Connect with us


#Europol: Tackling counterfeiting and piracy across Europe




Intensive co-operation and co-ordination between enforcement authorities at EU level has led to the seizure of millions of fake and possibly harmful products and has helped to take down several transnational criminal networks.

At the forefront of this co-operation is the Intellectual Property Crime Co-ordinated Coalition (IPC3), set up within the current structure of Europol, the European Union Agency for Law Enforcement Cooperation, and which has been co-funded by the European Union Intellectual Property Office (EUIPO) since July 2016.

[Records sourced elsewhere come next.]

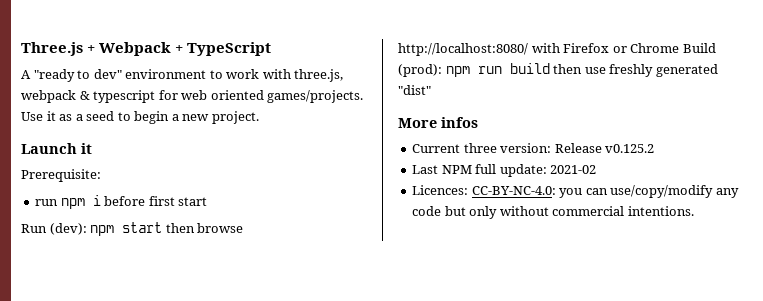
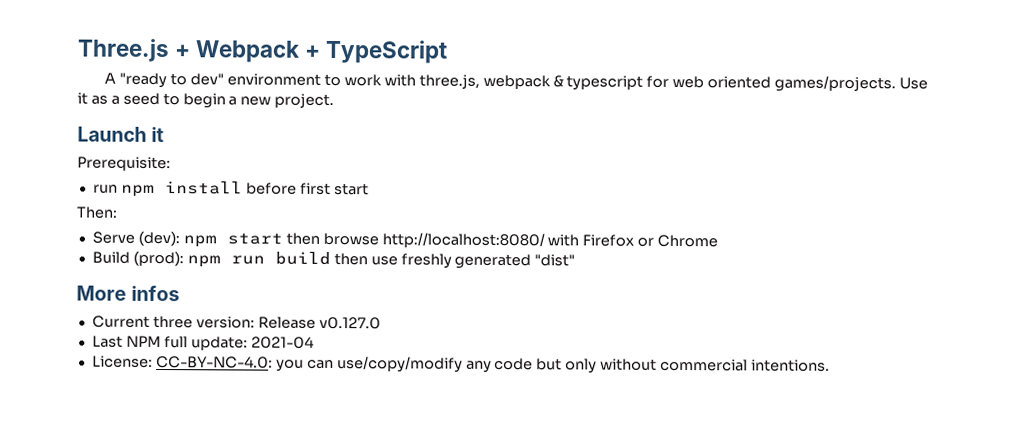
[92,195,101,206] i -> [164,181,243,195] install
[21,224,47,233] Run -> [76,206,118,219] [91,231,135,244] Then: // Serve
(680, 48) none -> (719, 241) //
[605,144,655,153] v0.125.2 -> [318,316,381,330] v0.127.0
[550,165,597,174] [412,185,469,195] 2021-02 // Licences: -> [250,336,314,349] [91,355,153,368] 2021-04 // License:

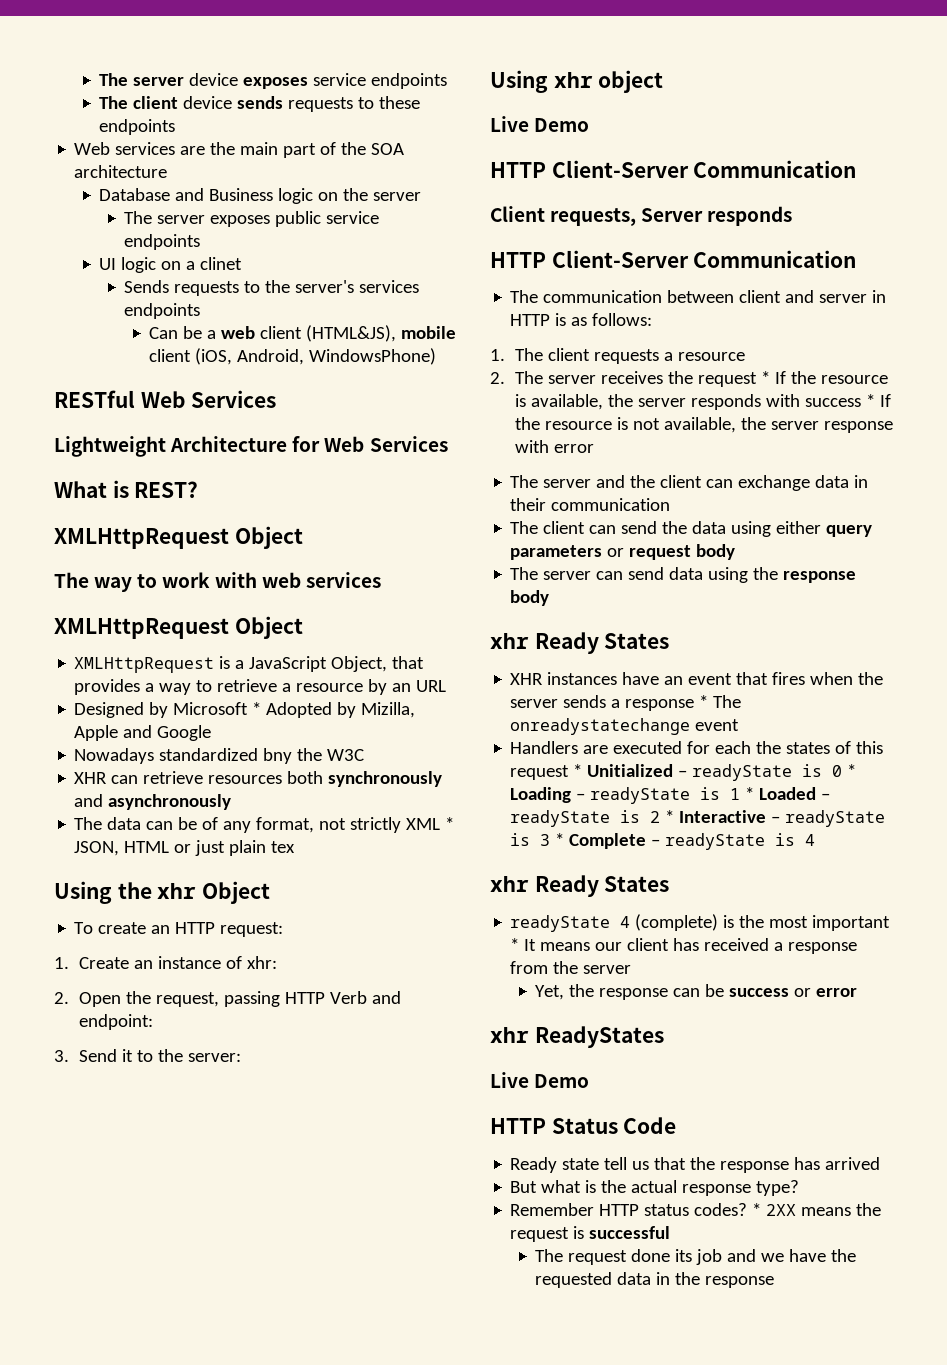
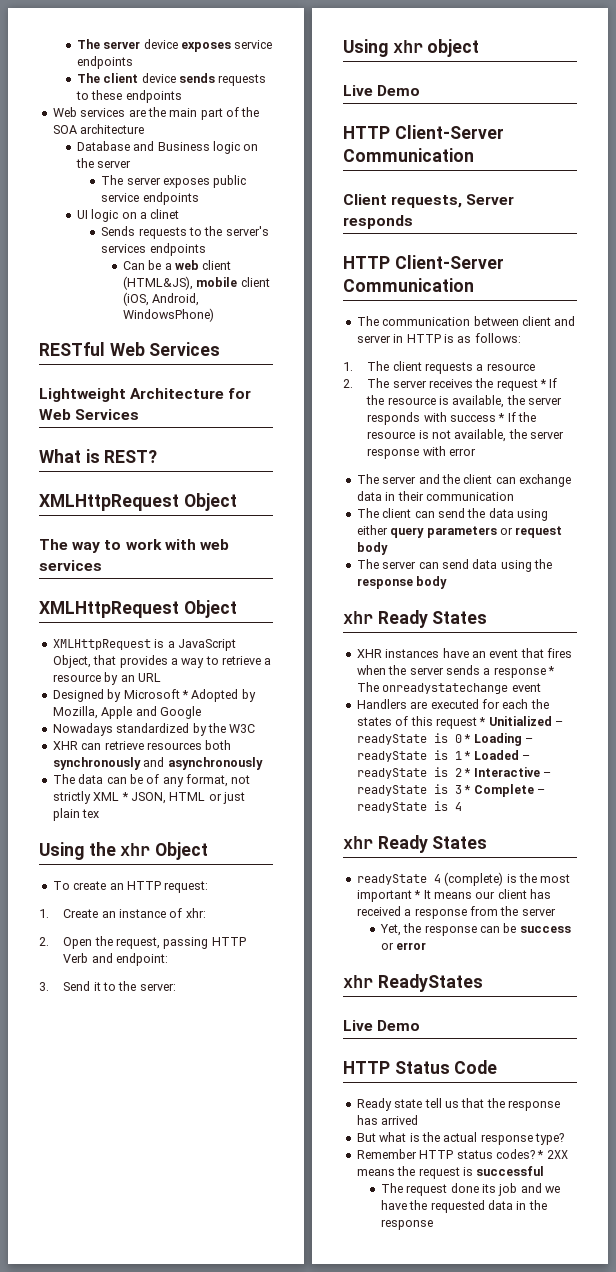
[361,702,416,718] Mizilla, -> [52,706,98,719] Mozilla,
[263,748,293,764] bny -> [192,723,207,736] by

As a result of the IPC3’s success to date, the EUIPO has doubled the funding available to the unit, to enable it to intensify its work and build on the results it has achieved since its foundation. Its enhanced tasks will include: scanning of the internet; data analysis and processing; and increased training of enforcement authorities.

In 2017 alone, the IPC3 has been involved in 36 major intellectual property crime cases. The unit has coordinated large transnational operations from its headquarters in The Hague, and has extensively assisted cross-border investigations by providing operational and technical support. In addition, on-the-spot support has been supplied by deploying IPC3’s experts to assist the national law enforcement actions in member states, allowing for real-time information exchange and cross-checks against Europol’s databases.

During 2017, over 1 700 secure messages relating to IP crime have passed through the IPC3 hub in Europol, and nearly 1 400 suspects have been investigated.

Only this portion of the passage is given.